**Task instructions**. Find the string "COCOBaiduPan" in the entries and copy each line that has it.

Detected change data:
= Beginning of Section =

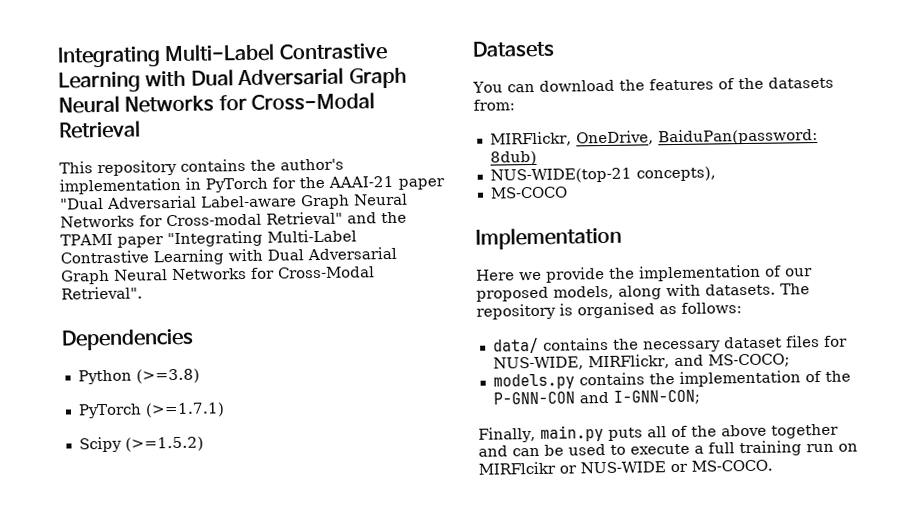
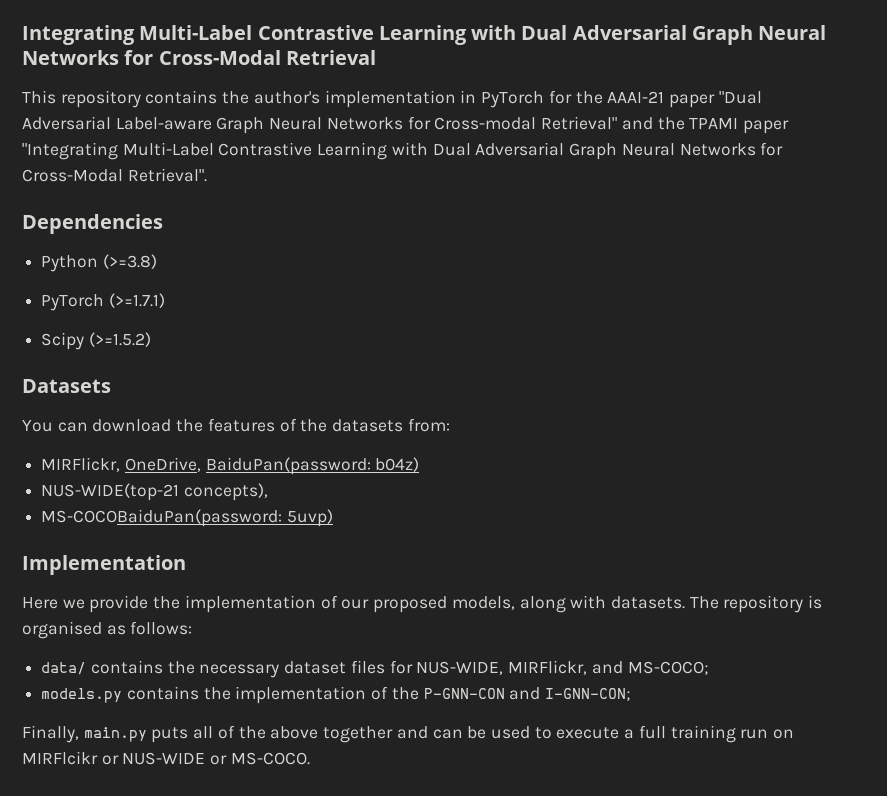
[489,150,537,166] 8dub) -> [375,457,420,472] b04z)
[489,186,568,199] MS-COCO -> [41,509,333,527] MS-COCOBaiduPan(password: 5uvp)

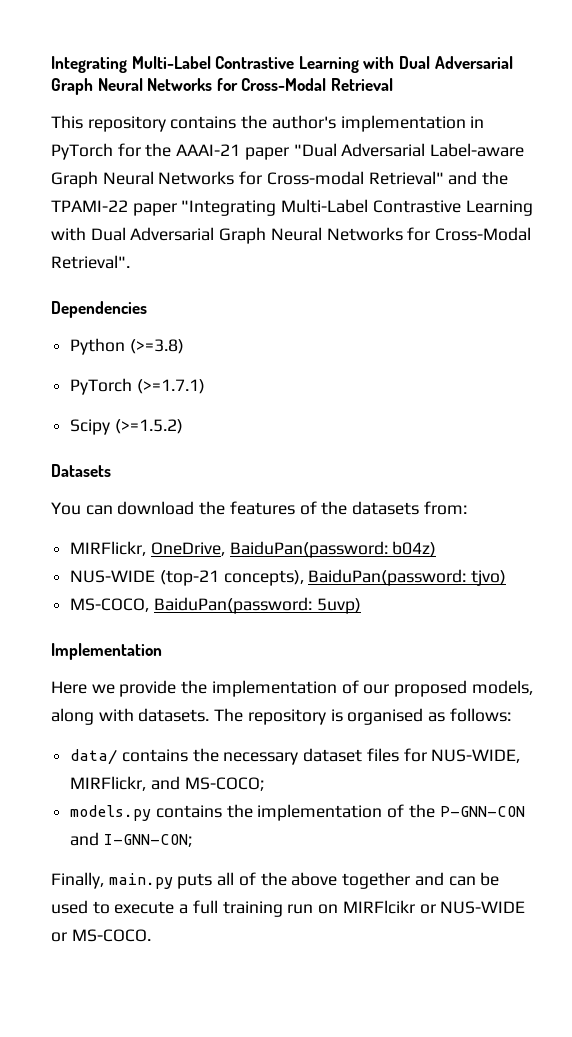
[689,118,739,129] TPAMI -> [51,200,128,212] TPAMI-22
[41,483,180,501] NUS-WIDE(top-21 -> [70,570,219,586] NUS-WIDE (top-21
[41,509,283,527] // MS-COCOBaiduPan(password: -> [308,569,507,586] [70,597,312,614] BaiduPan(password: tjvo) // MS-COCO, BaiduPan(password:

= End of Section =

**Answer for this exercise**.
[489,186,568,199] MS-COCO -> [41,509,333,527] MS-COCOBaiduPan(password: 5uvp)
[41,509,283,527] // MS-COCOBaiduPan(password: -> [308,569,507,586] [70,597,312,614] BaiduPan(password: tjvo) // MS-COCO, BaiduPan(password:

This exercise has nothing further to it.